Kurangnya regenerasi dan kesadaran masyarakat sangat mempengaruhi eksistensi dari kesenian satu ini. Namun beberapa sanggar tari di kabupaten Malang masih mempertahankan warisan budaya satu ini. Usaha pelestarian tersebut terbukti dengan mengadakan pertunjukan secara teratur dan dengan berbagai modifikasi dan penambahan variasi dalam pertunjukannya agar lebih menarik, namun tidak meninggalkan pakem yang ada. Beberapa kelompok kesenian pun mulai melatih anak-anak kecil di lingkungannya untuk belajar menari dan membuat Topeng Malangan dengan alat-alat yang sederhana dan tari Topeng Malangan.
Kelompok komunitas seni tari topeng malangan yang masih eksis hingga kini dapat dijumpai di Padepokan Topeng Glagahdowo, Kecamatan Tumpang Kabupaten Malang, serta Padepokan Asmorobangun dan Padepokan Galuh Chandra Kirana di Kecamatan Pakisaji Malang Selatan. Sedangkan sang maestro tari topeng Malangan yang terkenal  bernama Mbah Karimun (almarhum). Selain melestarikan tarian ini di padepokannya di desa Karangpandan Kecamatan Pakisaji Kabupaten Malang, ia juga menciptakan berbagai macam bentuk topeng, yang dipahat dari tangannya sendiri semasa ia masih hidup. Mbah Karimun adalah pahlawan kesenian karena ikut melestarikan budaya Indonesia agar tak lekang oleh gerusan jaman. Ketekunannya dilandasi oleh semangat pengabdian dan kesetiaan pada tradisi topeng yang diwarisi dari para leluhurnya. Lewat kerja keras dan kesabarannya, Mbah Karimun berupa menghidupkan kesenian tradisional ini. Secara konsisten ia dan sesama seniman yang peduli menggelar pertunjukan secara rutin. Ia juga secara sukarela melatih anak-anak di sekelilingnya untuk belajar menari juga memainkan gamelan dan menyanyi ala seni karawitan. Waktu pementasan pertunjukan seni tari topeng Malangan ini adalah 36 hari sekali yakni setiap Senin Legi. Pada hari tersebut, terutama saat bulan Sura, ada budaya barikan, yang bermakna berdoa bersama-sama dan dilanjutkan makan bersama dengan saling tukar makanan. Pertunjukan seni tari topeng Malangan sendiri menggunakan bahasa Jawa kuno yaitu bahasa Kawi, sehingga tarian ini juga menjaga kelestarian bahasa nenek moyang suku Jawa.
Hingga di ujung usianya, Mbah Karimun tetap berjuang agar seni tari topeng Malangan lestari.
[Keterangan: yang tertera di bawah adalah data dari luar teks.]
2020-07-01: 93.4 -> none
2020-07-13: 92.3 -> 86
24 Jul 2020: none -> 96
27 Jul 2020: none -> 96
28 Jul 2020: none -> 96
Pemerintah pun terketuk dan menganugerahkannya sebagai maestro seni Indonesia. Perjuangan Karimun diteruskan oleh cucu dan muridnya, Handoyo dan Saini, mirip dengan kisah Karimun yang mewarisi dari ayah dan kakeknya. Sanggar yang diberi nama Sanggar atau Padepokan Asmoro Bangun tetap eksis berdiri di Desa Karang Pandan, Pakisaji, meskipun dana operasional diupayakan secara mandiri. Pengabdian yang tulus terhadap seni tradisional yang menggerakkan semangat penerus mbah Karimun untuk tetap menyebarluaskan kecintaan masyarakat terhadap kesenian tradisional.
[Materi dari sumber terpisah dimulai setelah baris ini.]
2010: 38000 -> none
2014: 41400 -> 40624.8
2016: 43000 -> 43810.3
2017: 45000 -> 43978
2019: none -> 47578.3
Upaya-upaya komunitas yang sudah lama berdiri untuk melestarikan kesenian ini tentunya akan terus dilakukan. Harapannya sudah jelas, agar generasi muda mau mengenal dan turut memberikan peran agar seni tari Topeng Malangan tetap bertahan dan tidak hanya berhenti sebagai hiburan pada acara tertentu. Tentu saja, upaya tersebut tidak bisa berjalan sendirian, peran masyarakat secara menyeluruh sertapemerintah sangat di butuhkan dalam menjaga dan melestarikan kesenian satu ini.